The healthcare industry has been under fire for years for various reasons. Medications are too expensive, doctor's visits cost an astronomical amount, and people have seen numerous stories of fraud and corruption within the system. Well, that has never ended, even as the times change.
The New York Times recently did some analysis of Medicare records and raised some big concerns over massive fraud taking place with private insurance companies. It is not some chump change fraud either.
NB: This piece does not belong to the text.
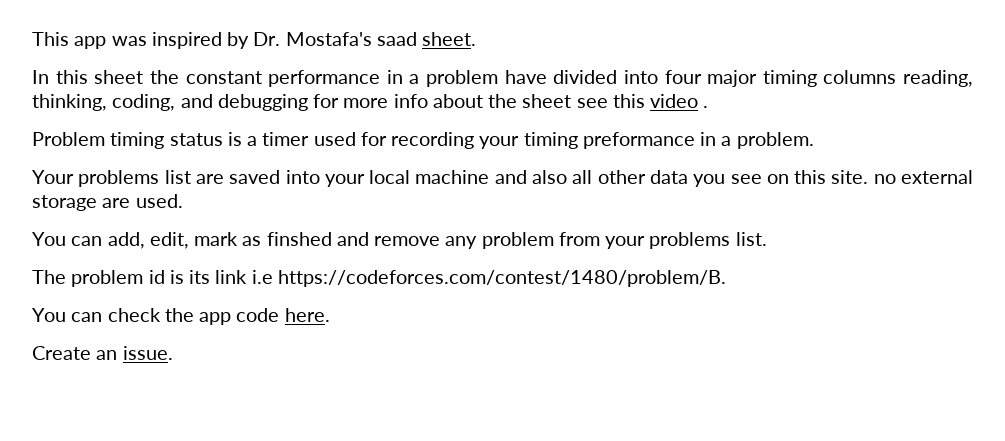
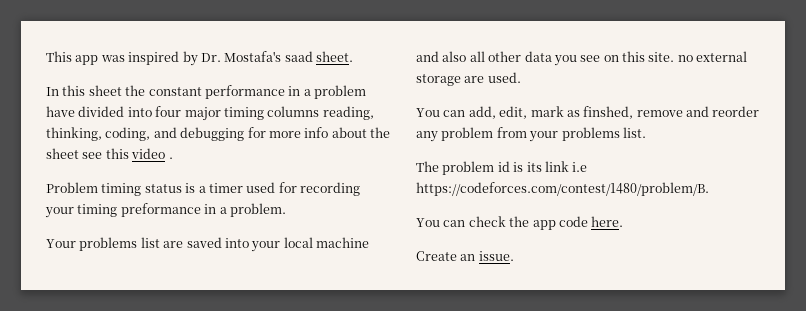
[266,232,441,246] finshed and remove -> [583,106,760,119] finshed, remove and reorder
We are talking fraud in the multiple billions of dollars.
Christopher Weaver, a reporter for the New York Times, says they uncovered over $50 billion in fraud, mostly done through falsely diagnosing diseases.
"They did this by scrubbing patients' charts, then sending nurses to houses to collect diagnoses, even when no doctor was treating the patient for those conditions," he says.
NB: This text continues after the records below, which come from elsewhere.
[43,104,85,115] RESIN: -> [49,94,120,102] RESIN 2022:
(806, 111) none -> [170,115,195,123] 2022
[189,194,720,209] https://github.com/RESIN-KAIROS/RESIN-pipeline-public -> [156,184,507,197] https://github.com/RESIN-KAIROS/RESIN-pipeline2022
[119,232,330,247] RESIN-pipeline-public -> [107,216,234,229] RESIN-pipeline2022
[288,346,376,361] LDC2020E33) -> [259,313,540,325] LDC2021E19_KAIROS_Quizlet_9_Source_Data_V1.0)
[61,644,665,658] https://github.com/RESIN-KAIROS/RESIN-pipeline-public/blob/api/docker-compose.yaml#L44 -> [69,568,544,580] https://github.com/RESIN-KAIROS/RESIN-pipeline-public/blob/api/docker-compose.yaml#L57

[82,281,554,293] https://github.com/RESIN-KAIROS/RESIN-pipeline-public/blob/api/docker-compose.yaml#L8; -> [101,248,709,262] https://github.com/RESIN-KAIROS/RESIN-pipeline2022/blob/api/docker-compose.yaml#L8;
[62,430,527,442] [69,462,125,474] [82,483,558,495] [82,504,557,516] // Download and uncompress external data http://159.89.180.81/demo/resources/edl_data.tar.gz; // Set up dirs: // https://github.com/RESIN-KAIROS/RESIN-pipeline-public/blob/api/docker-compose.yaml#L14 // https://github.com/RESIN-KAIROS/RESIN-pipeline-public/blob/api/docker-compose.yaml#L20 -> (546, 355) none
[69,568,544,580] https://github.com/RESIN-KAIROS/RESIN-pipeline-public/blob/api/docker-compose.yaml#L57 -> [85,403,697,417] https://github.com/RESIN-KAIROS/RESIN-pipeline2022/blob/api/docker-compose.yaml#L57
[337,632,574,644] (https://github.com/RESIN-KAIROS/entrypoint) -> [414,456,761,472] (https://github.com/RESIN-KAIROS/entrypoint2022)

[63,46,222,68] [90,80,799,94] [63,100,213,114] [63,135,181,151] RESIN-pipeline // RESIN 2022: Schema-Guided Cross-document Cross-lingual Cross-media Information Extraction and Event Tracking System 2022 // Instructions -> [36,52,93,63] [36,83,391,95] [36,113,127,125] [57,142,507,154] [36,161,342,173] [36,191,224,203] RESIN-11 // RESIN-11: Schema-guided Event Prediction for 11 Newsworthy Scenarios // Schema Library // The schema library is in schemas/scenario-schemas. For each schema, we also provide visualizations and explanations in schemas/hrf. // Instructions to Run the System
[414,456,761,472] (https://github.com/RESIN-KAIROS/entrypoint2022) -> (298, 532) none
During a span from 2018 to 2021, private insurers mostly with the Medicare Advantage program, made millions of questionable diagnoses, which added billions in extra costs for them to take to the bank.
Many of those included deadly illnesses for which patients then received zero care. As mentioned, it also included many diseases that patients did not even have.
Some safeguards and changes have come, but there are still too many questions that need answers. One of them is a big one.
"The question is why are insurers allowed to add diagnoses like this...because in many instances, it is just basically like a blank check," he says.
One example from the Times showed more than 66,000 of these cases under the Medicare Advantage umbrella.
During a stretch from 2019 to 2021, some patients were diagnoses with diabetic cataracts even though they had already gotten surgery. That led to the government paying insurers more than $700 million in that time.
It is yet another mark on the American healthcare system, and unless someone makes a drastic change, insurance companies will keep robbing us and fattening their own wallets.